Mögliche weitere Gründe für das vehemente Verweigern der Brust, können folgende Faktoren sein:

  • Dein Baby ist krank. Es leidet unter Ohrenschmerzen, Halsschmerzen oder Fieber. Auch eine verstopfte Nase kann das Trinken an der Brust erschweren, da deinem Baby das Atmen dann schwer fällt.
  • Dein Baby zahnt. Das Anlegen der Zähne im Kiefer wird von den meisten Kindern als sehr schmerzhaft empfunden. Das Zahnfleisch ist an der betroffenen Stelle wund, wird sie mit Milch umspült, schmerzt das zusätzlich.
  • Dein Baby leidet unter den Auswirkung einer traumatischen Geburt (z.B. Verspannungen nach einer Zangengeburt oder einem Kaiserschnitt).
  • Deinem Baby „schmeckt“ die Milch nicht mehr. Der Fall tritt ein, wenn du Lebensmittel zu dir genommen hast, die den Geschmack der Muttermilch kurzfristig verändern (z.B. Spargel) oder wenn du deine Regelblutung wieder bekommen hast. Die Einnahme gewisser Medikamente kann sich ebenfalls auf den Geschmack der Muttermilch auswirken.
  • Dein Baby kämpft mit einem starken oder einem verzögerten Milchspendereflex.
  • Dein Baby ist beim Stillen abgelenkt (z.B. durch eine unruhige Atmosphäre, die Geräuschkulisse, eine ungewohnte Umgebung).
  • Dein Baby spürt, wenn du gestresst/überfordert bist oder dich mit deinem Partner streitest.
  • Dein Baby nimmt einen veränderten Geruch wahr, beispielsweise wenn du ein neues Deodorant, Duschgel oder Körperpflegeprodukt verwendest.

Fachkundige Unterstützung

Da einem Stillstreik viele unterschiedliche Ursachen zugrunde liegen können, empfehlen wir, eine individuelle Beratung in Anspruch zu nehmen. Hebammen und Stillberaterinnen sind in diesem Zusammenhang die richtigen Ansprechpersonen.
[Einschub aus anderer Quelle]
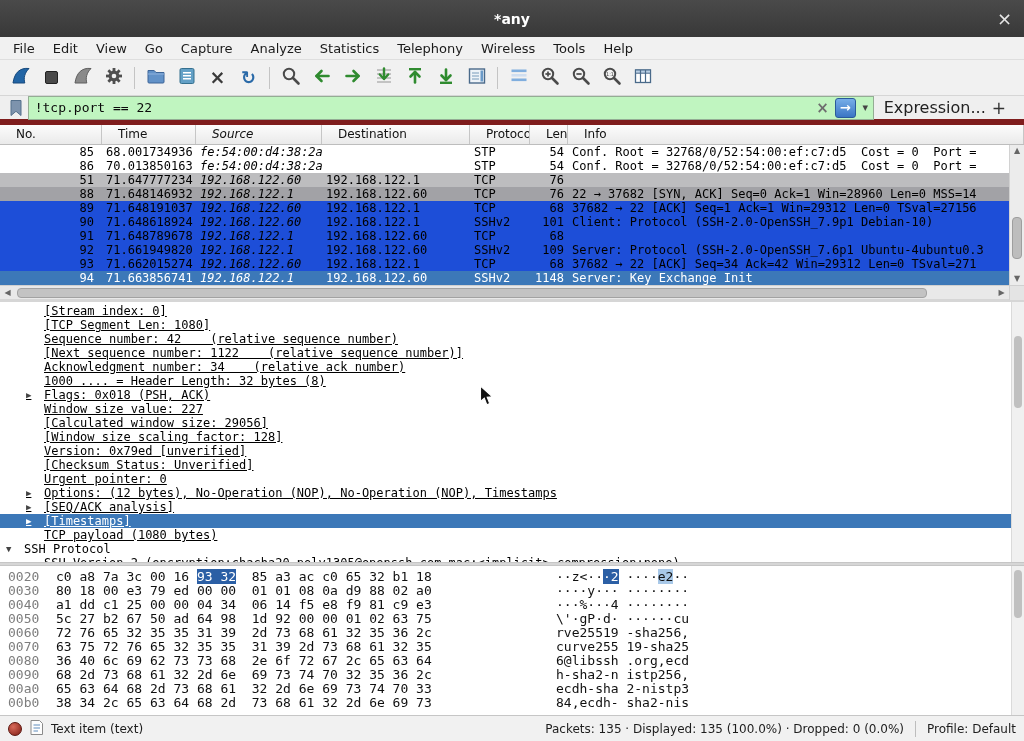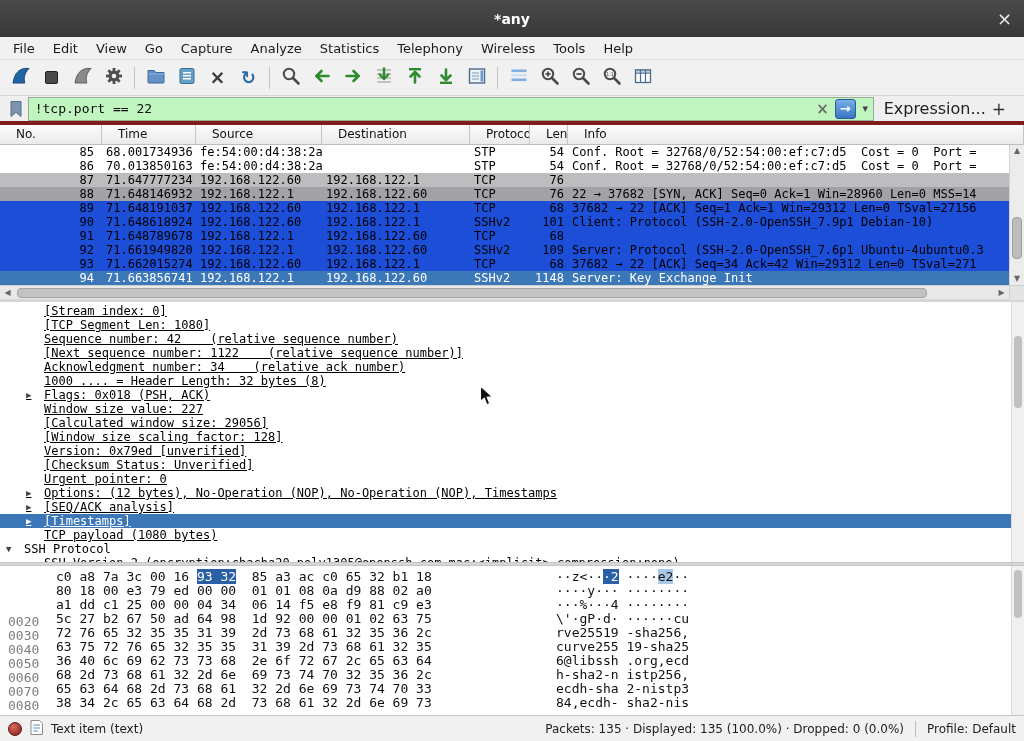"!tcp.port == 22" .filterbar { border-bottom: 4px solid #7f1d1d -> 6px solid #7f1d1d }
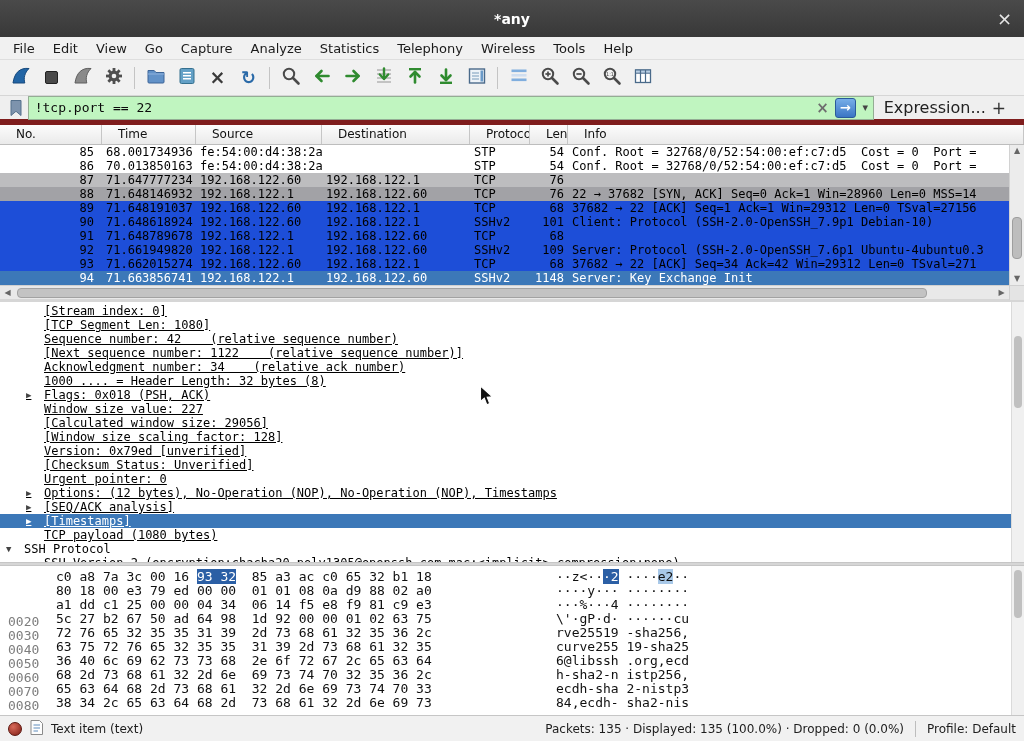"Source" .c-source { font-style: none -> italic }
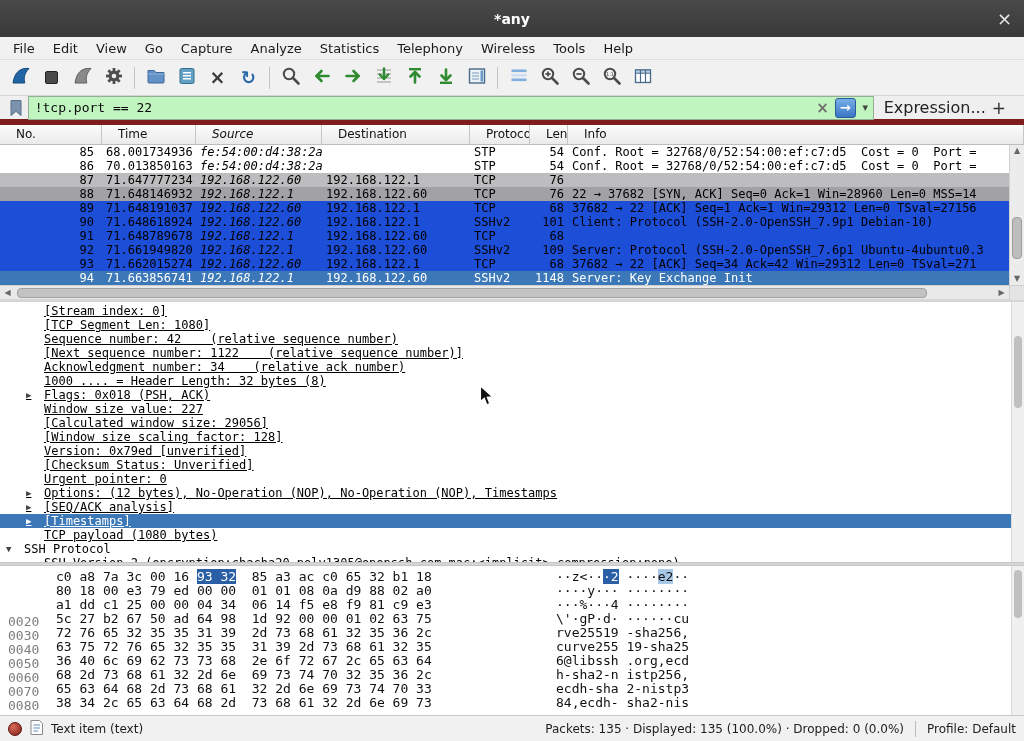"87" span.pcell { text: 87 -> 51 }
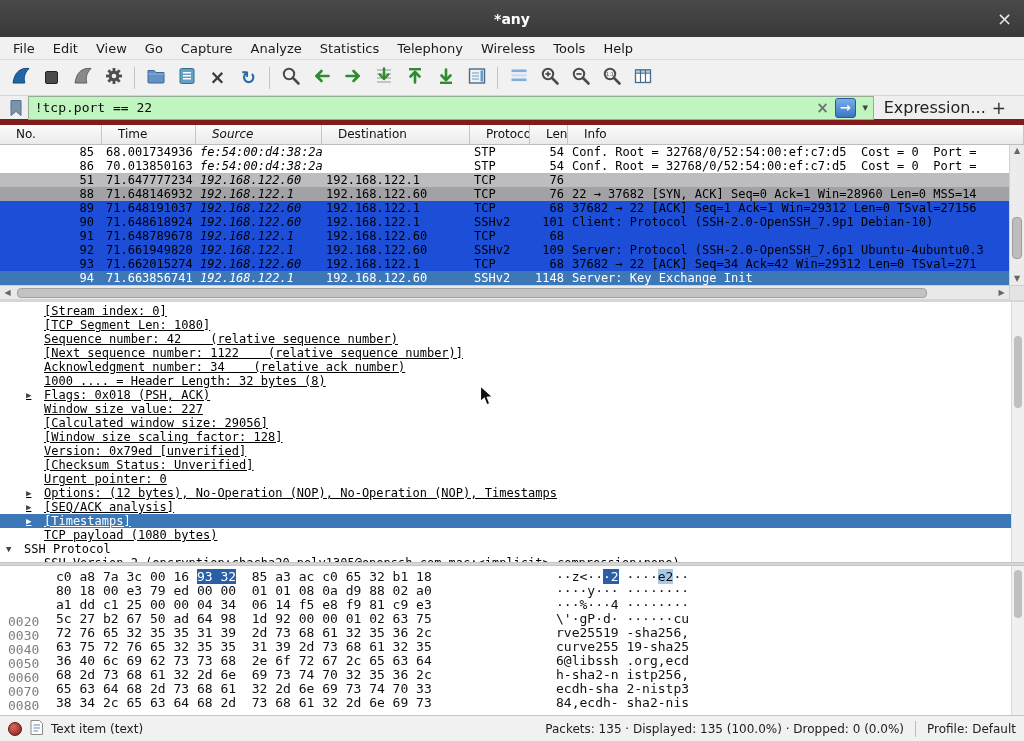"0020" .hoff { margin-top: 45px -> none }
Sie können gemeinsam mit dir auf Ursachensuche gehen und dir anschließend mit praktischen Tipps zur Seite stehen. In jedem Fall benötigst du eine gute Portion Geduld. Stillstreik sowie Saugverwirrung gehen vorüber, mit Hilfe einiger Maßnahmen wird sich das Stillverhalten deines Babys wieder stabilisieren. Aber das kann, je nach Intensität der Phase, schon einige Zeit in Anspruch nehmen. Daher ist eine persönliche Begleitung durch eine Stillexpertin auch so wertvoll. Wie du mit dem Stillstreik umgehen kannst, hängt maßgeblich von dem Auslöser/den Auslösern ab. Steckt emotionaler Stress dahinter, wird dir deine Stillberaterin beispielsweise Ruhe und die Unterstützung im Haushalt (durch den Partner oder Freunde) verordnen, bei einer Saugverwirrung hingegen werden alle künstlichen Sauger weggelassen, damit sich dein Baby wieder ausschließlich an die Brust gewöhnt.